Juan Bravo

BAJO EL VOLCÁN

Juan Bravo


El último empujón

21/12/2020

Todos, o casi todos, saben lo que le ocurrió a Moisés después de vagar cuarenta años, con el pueblo israelí, por el desierto del Sinaí. ¡Qué tristeza quedarse a la vista de la Tierra Prometida y no poder entrar! Nuestra tierra prometida es la ansiada vacuna contra el Covid-19, ese mismo que ha cambiado durante más de nueve meses nuestra forma de vivir; que ha sacado a relucir nuestros más profundos miedos; que ha mermado familias; que ha arruinado negocios; que ha trastocado nuestros planes de futuro; que ha interrumpido nuestras costumbres; que nos ha separado de nuestros hijos y nietos.
Cincuenta mil personas han pagado el embate de este virus traidor muriendo a menudo como perros infectos, sin nadie a quien acudir; ancianos y ancianas que pensaban pasar sus últimos días en confortables residencias bien atendidos y frecuentados los domingos y días festivos por sus familiares. Ha sido un auténtico torpedazo en la línea de flotación de nuestro modelo de civilización, tan segura de sí misma, tan orgullosa de sus logros y, a menudo, tan engreída y soberbia.
De error en error, los gobiernos de todo el planeta han ido capeando el temporal con lo que tenían a mano. Los 18 millones de infectados de Estados Unidos y sus 315.000 muertos, o los 10 millones de infectados de Brasil, con sus 180.000 fallecidos hasta el momento, muestran hasta qué punto gobernantes sin escrúpulos como Trump (que por suerte para la Humanidad ha caído) y Bolsonaro (que caerá) resultan dañinos como serpientes de cascabel para sus propios pueblos.
La pandemia, allá por mayo, parecía a punto de ser controlada, pero la segunda ola ha resultado aún más devastadora, arrastrando incluso a países que, como Alemania, Portugal o Italia, parecían haber hecho las cosas bien. Lo ocurrido en España no tiene parangón. Por culpa de unos políticos torpes en grado superlativo que, en vez de tornarse como una piña ante el peligro, utilizaron la pandemia para seguir sus rencillas, los muertos se fueron acumulando de forma brutal durante aquellos fatídicos meses de marzo, abril, mayo y junio, diezmando las residencia de la tercera edad, y haciendo de la profesión sanitaria una carrera heroica en la que, por falta de medios, trabajar conllevó un altísimo nivel de riesgo.
Por no saber, nuestros responsables administrativos ni tan siquiera supieron llevar la cuenta de los fallecidos por el coronavirus.
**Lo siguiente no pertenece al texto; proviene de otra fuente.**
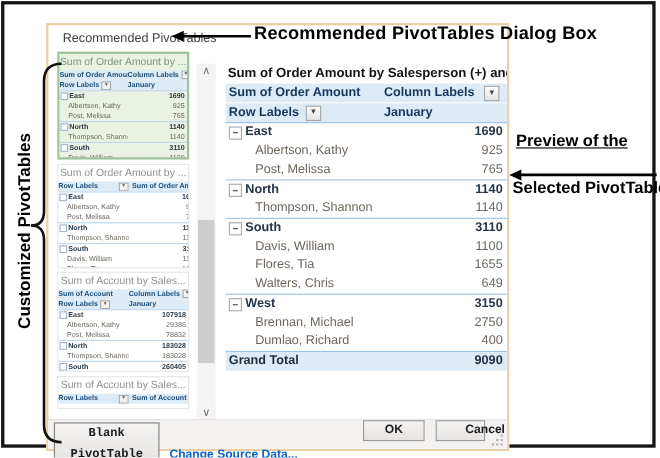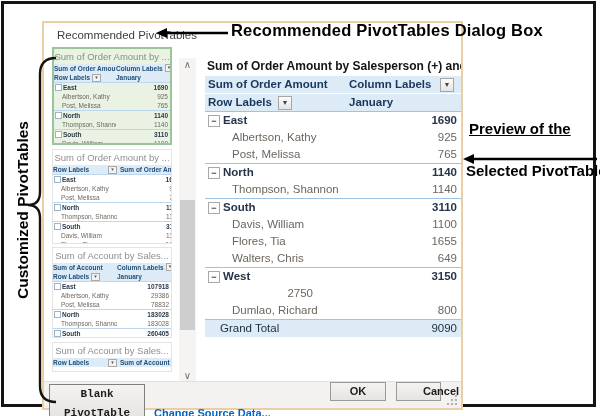--- a/index.html
+++ b/index.html
@@ -394,6 +394,9 @@
     <span class="pvalue">3150</span>
   </div>
           <div class="prow detail">
+    <span class="plabel">
+              <span>Brennan, Michael</span>
+            </span>
     <span class="pvalue">2750</span>
   </div>
           <div class="prow detail">

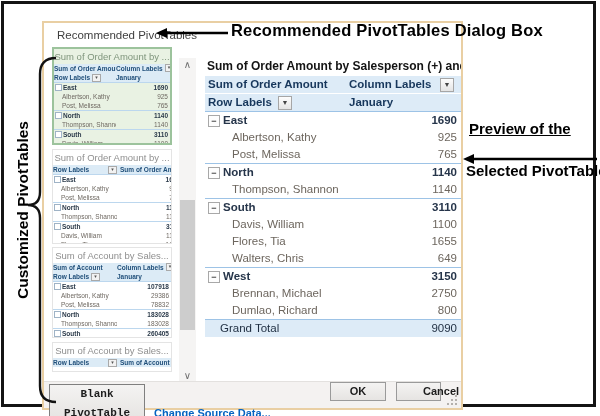--- a/index.html
+++ b/index.html
@@ -403,7 +403,7 @@
     <span class="plabel">
               <span>Dumlao, Richard</span>
             </span>
-    <span class="pvalue">800</span>
+    <span class="pvalue">400</span>
   </div>
           <div class="prow total">
     <span class="plabel">

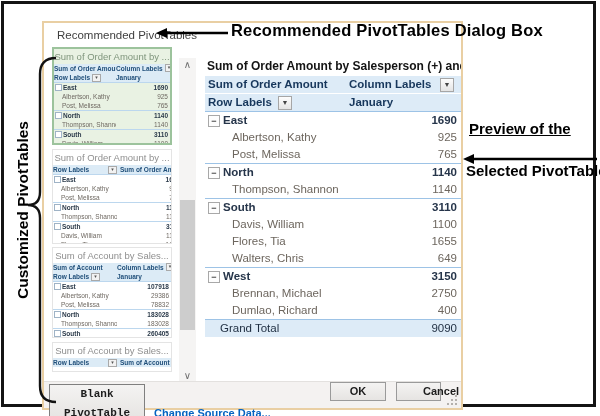--- a/index.html
+++ b/index.html
@@ -63,7 +63,7 @@
   .prow.group{font-weight:bold;color:#26354a;border-top:1px solid #9dc3e6;}
   .prow.group:first-of-type{border-top:none;}
   .prow.detail .plabel{padding-left:27px;}
-  .prow.total{background:#ddebf7;font-weight:normal;color:#1e2d40;border-top:1px solid #9dc3e6;padding-left:12px;}
+  .prow.total{background:#ddebf7;font-weight:bold;color:#1e2d40;border-top:1px solid #9dc3e6;}
   .collapse{display:inline-flex;width:10px;height:10px;border:1px solid #a8a8a8;background:#fdfdfd;
         color:#444;font-size:9px;line-height:8px;align-items:center;justify-content:center;
         margin-right:3px;flex:none;}

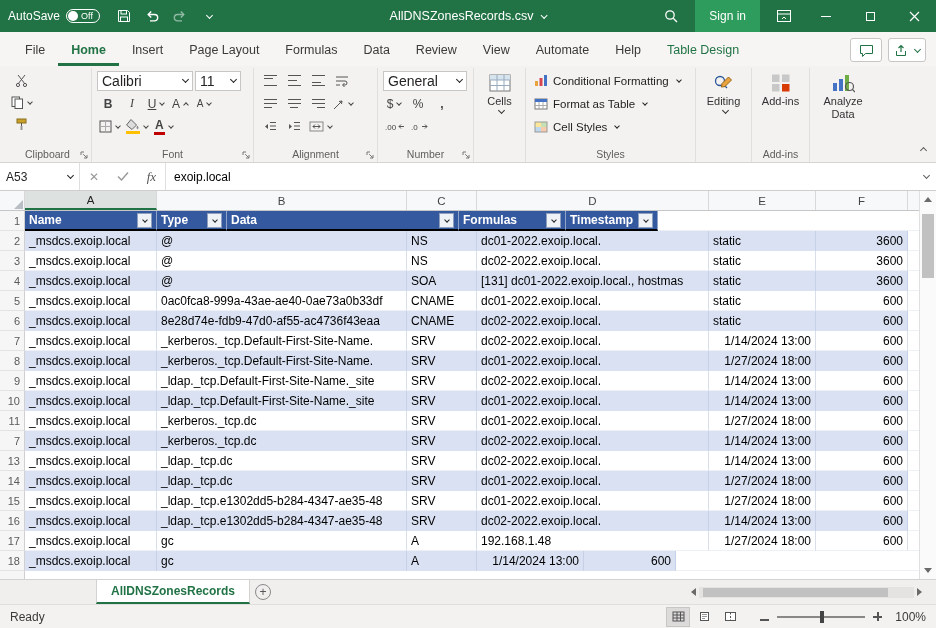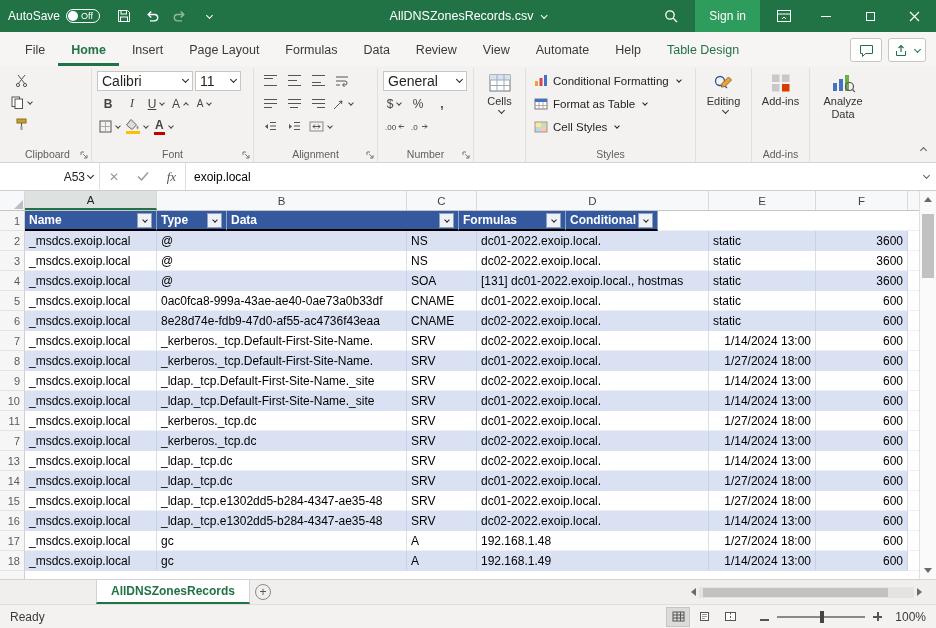--- a/index.html
+++ b/index.html
@@ -61,7 +61,7 @@
 
   
   .formulabar{height:28px;background:#fff;border-bottom:1px solid #d0cecd;display:flex;align-items:stretch;}
-  .namebox{width:100px;display:flex;align-items:center;justify-content:flex-end;padding:0 6px;border-right:1px solid #e1dfdd;color:#252423;}
+  .namebox{width:80px;display:flex;align-items:center;justify-content:space-between;padding:0 6px;border-right:1px solid #e1dfdd;color:#252423;}
   .fb-icons{width:86px;display:flex;align-items:center;justify-content:space-around;border-right:1px solid #e1dfdd;color:#9a9896;}
   .fx{font-family:"Liberation Serif",serif;font-style:italic;color:#555;font-size:13px;}
   .fb-value{flex:1;display:flex;align-items:center;padding-left:8px;color:#000;}

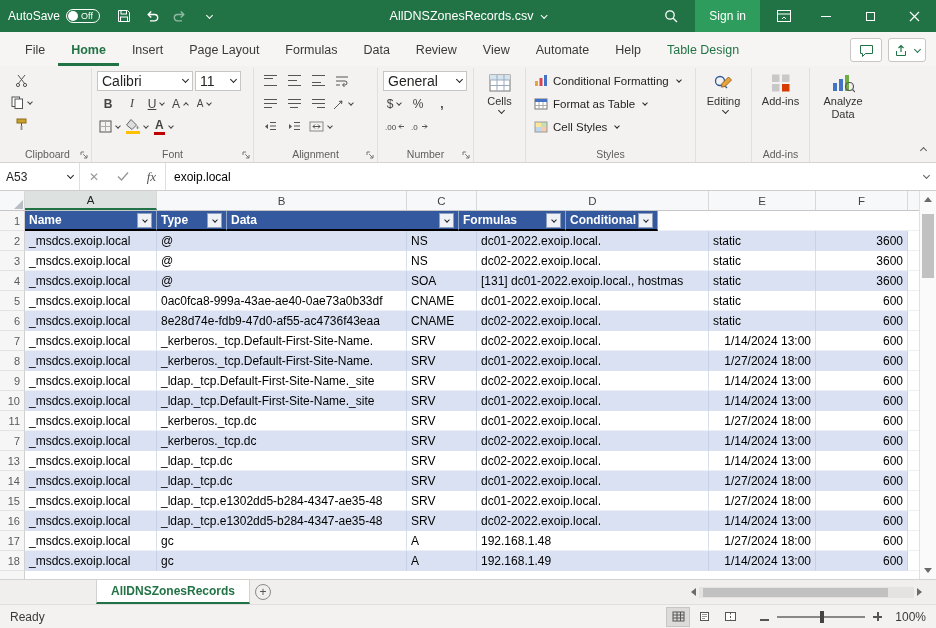--- a/index.html
+++ b/index.html
@@ -573,7 +573,7 @@
             </div>
           </div>
           <div class="cell" style="width: 92px;">
-            <div class="th-text">Conditional</div>
+            <div class="th-text">Timestamp</div>
             <div class="filter-btn">
               <span class="chev"></span>
             </div>

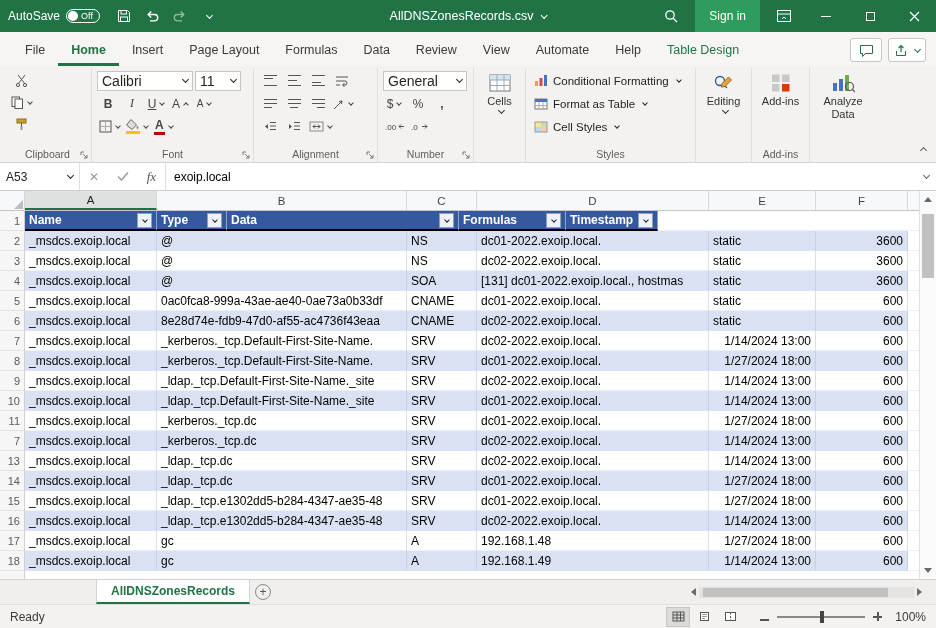--- a/index.html
+++ b/index.html
@@ -745,7 +745,6 @@
           <div class="cell" style="width: 132px;">_msdcs.exoip.local</div>
           <div class="cell" style="width: 250px;">gc</div>
           <div class="cell" style="width: 70px;">A</div>
-          <div class="cell" style="width: 232px;">192.168.1.49</div>
           <div class="cell num" style="width: 107px;">1/14/2024 13:00</div>
           <div class="cell num" style="width: 92px;">600</div>
           <div class="cell-filler"></div>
Hoy, a falta de siete días para la llegada a España de una de las vacunas, y con la moral de nuestros ciudadanos bastante tocada, nos aprestamos a vivir una Navidad triste como pudieron ser las de 1936-1938. Las advertencias de una tercera y más funesta ola, que podría coincidir con la cuesta de enero, y que se podría llevar por delante otras diez o quince mil personas, no cesan. Uno tras otros los virólogos hablan de la conveniencia de hacer ese último esfuerzo, en especial a los que, incapaces de sacrificarse por nadie, se empeñan en hacer de correa de transmisión del virus dañino, mandando a la tumba, con una inconsciencia inaudita, a las personas vulnerables que, por encima de todo, hay que cuidar; personas que, de lograr superar estos terribles meses de invierno y llegar vivos a la primavera, ya vacunados, se podrían considerar definitivamente a salvo del Covid. Cualquier persona con conciencia y sentido común necesariamente me dará la razón, pero andamos ya bastante escaldados con ese escandaloso número de inconscientes, incapaces del menor sacrificio en pro de aquellos para quienes esta Navidad podría ser la última.
Creo, sinceramente que, desde esta humilde columna, en vez de desear a mis lectores ‘Feliz Navidad’, convendría decirles: «Amigos, hagamos un esfuerzo, un penúltimo esfuerzo por los que nos rodean en estos días de fraternidad y de paz», una paz que nada tenga que ver con la de los cementerios. Que cada cual ponga su granito de arena y, entre todos, venceremos, sin que tengan que venir de fuera a sacarnos las castañas del fuego. Veremos.